HOW TO COMPLETE THIS TASK: Output must consist only of the lines of the material below from the one with "color: #7f1d1d ->" through the one with "the tape directly", each reproduced exactly; no pictures belong in it.

SOURCE DATA:

----

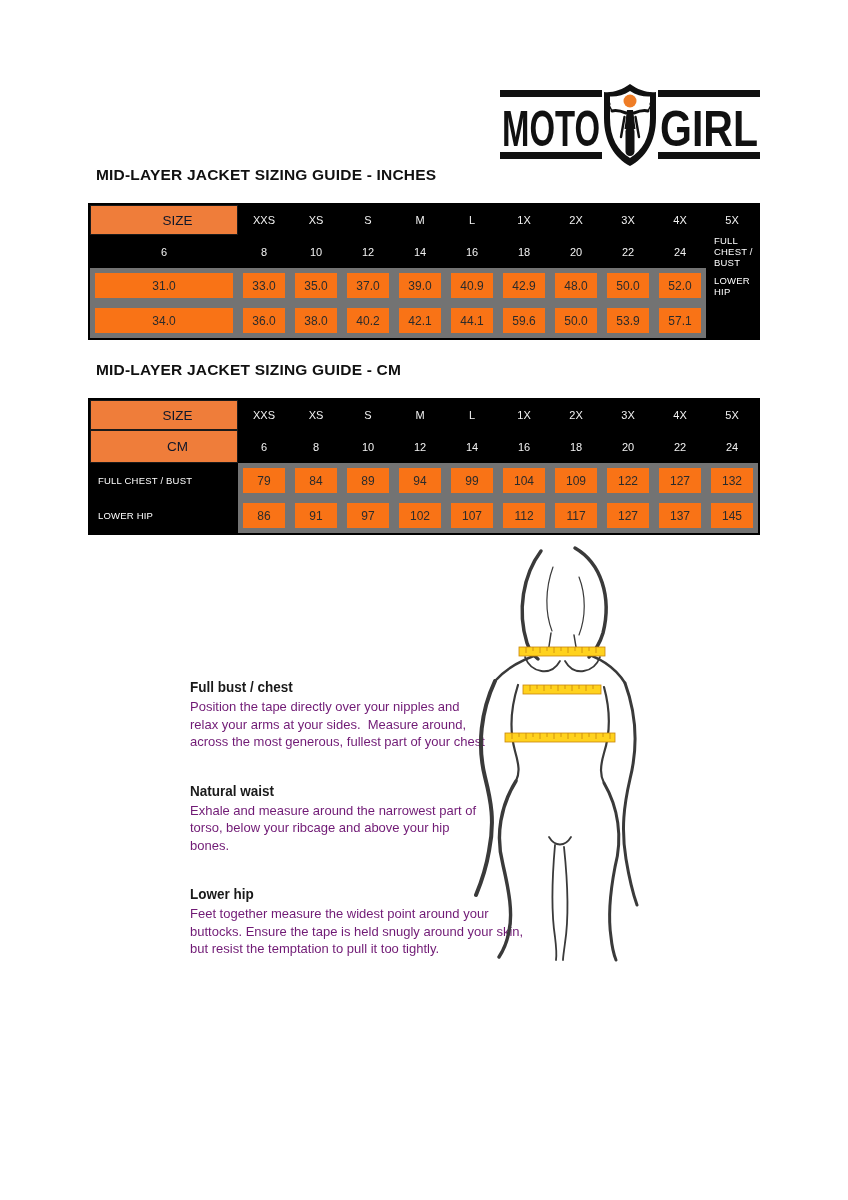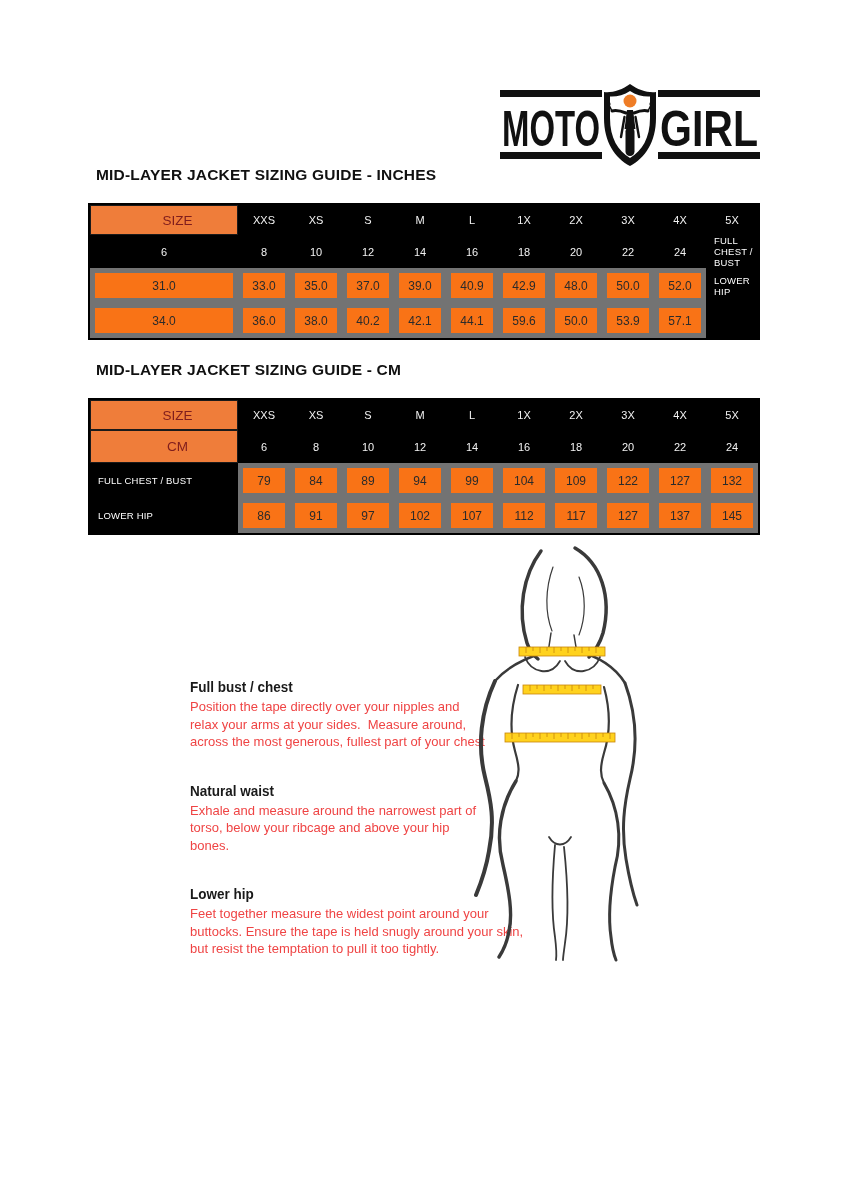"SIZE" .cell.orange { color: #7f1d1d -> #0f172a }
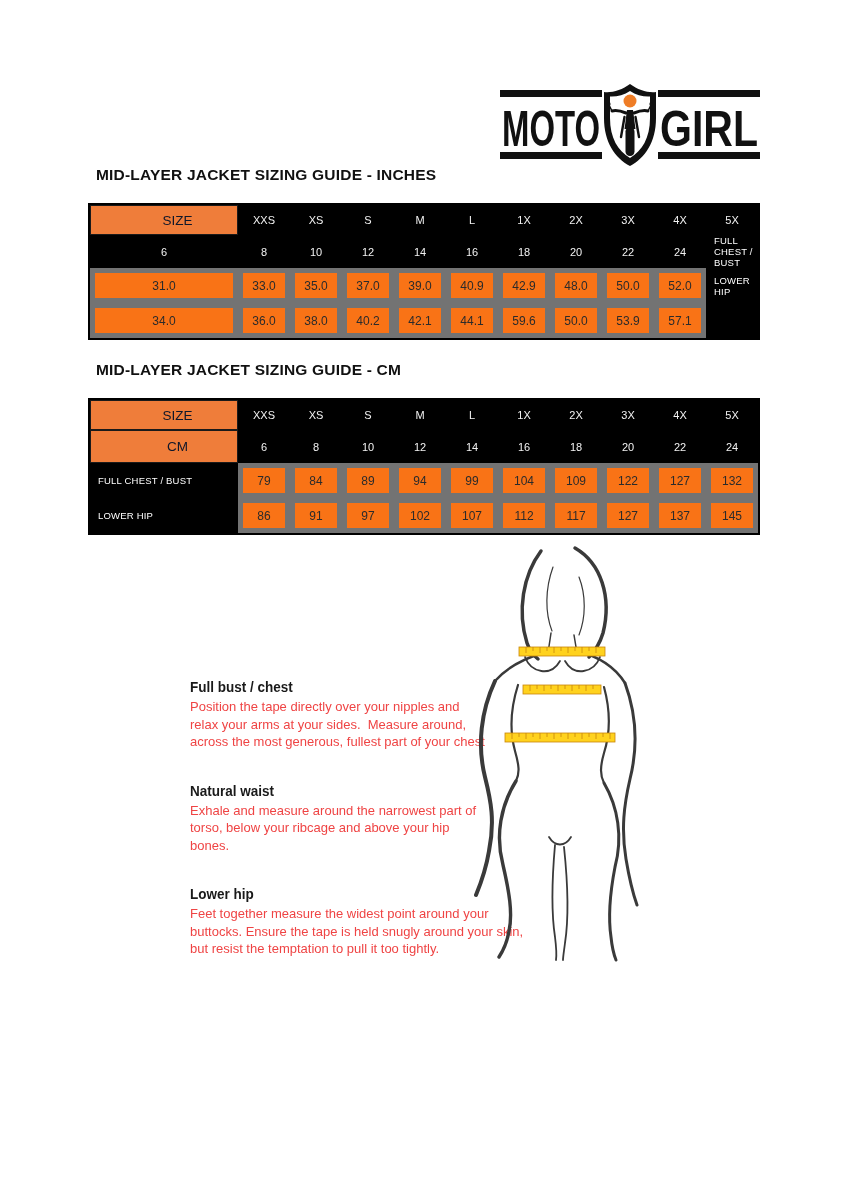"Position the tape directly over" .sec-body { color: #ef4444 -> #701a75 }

----

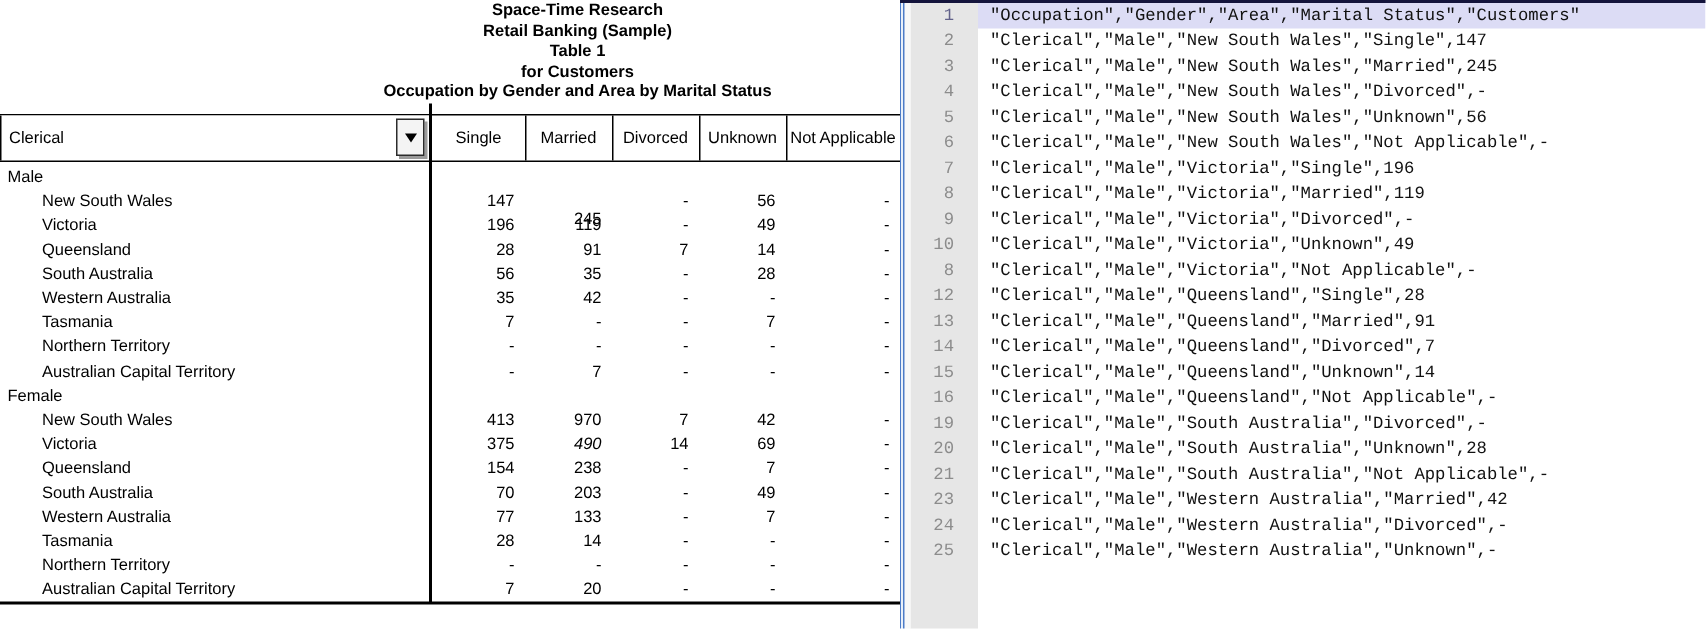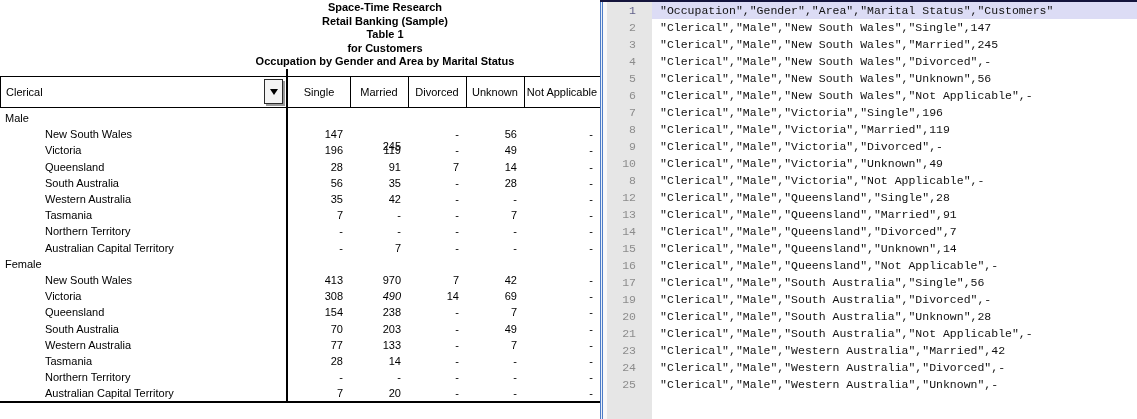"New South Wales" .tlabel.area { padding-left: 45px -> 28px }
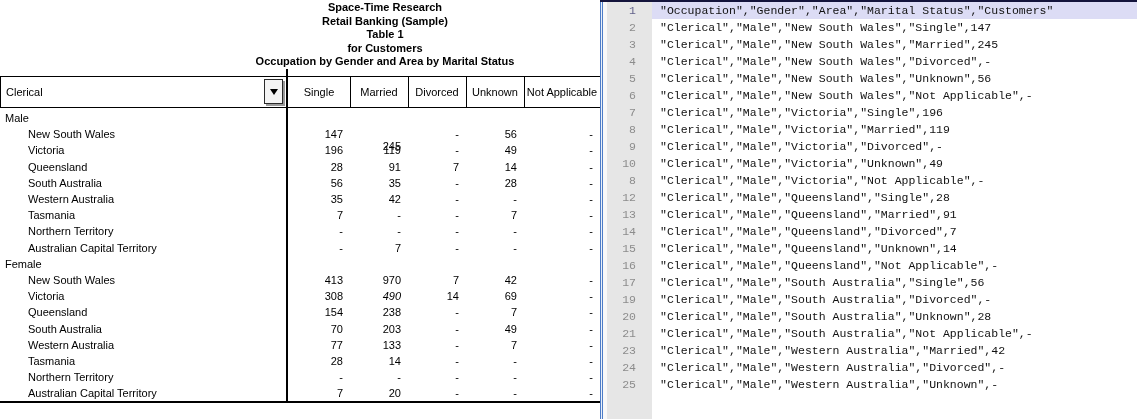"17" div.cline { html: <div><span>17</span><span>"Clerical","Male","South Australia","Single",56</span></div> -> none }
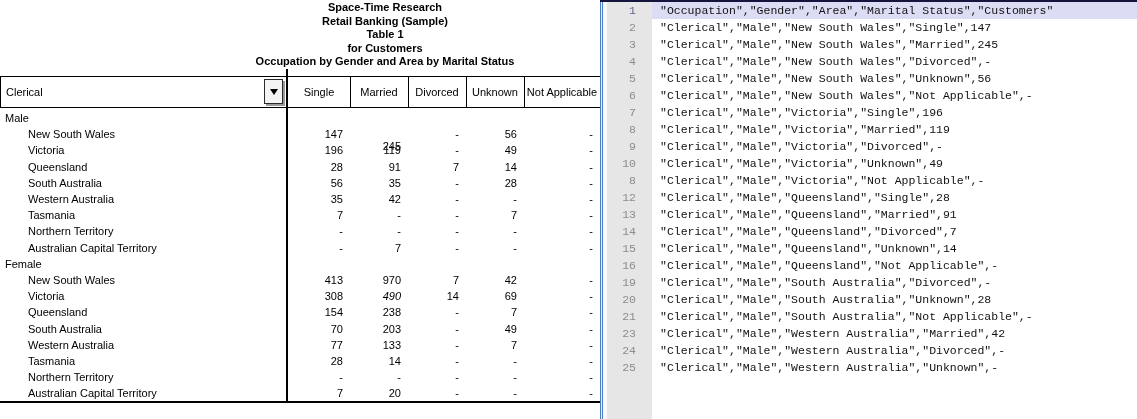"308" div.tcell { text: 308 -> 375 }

----

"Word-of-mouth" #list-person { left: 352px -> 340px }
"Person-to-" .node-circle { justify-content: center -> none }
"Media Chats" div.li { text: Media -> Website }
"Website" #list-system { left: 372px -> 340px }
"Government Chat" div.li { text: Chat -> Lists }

----

TASK SOLUTION:
"SIZE" .cell.orange { color: #7f1d1d -> #0f172a }
"Position the tape directly over" .sec-body { color: #ef4444 -> #701a75 }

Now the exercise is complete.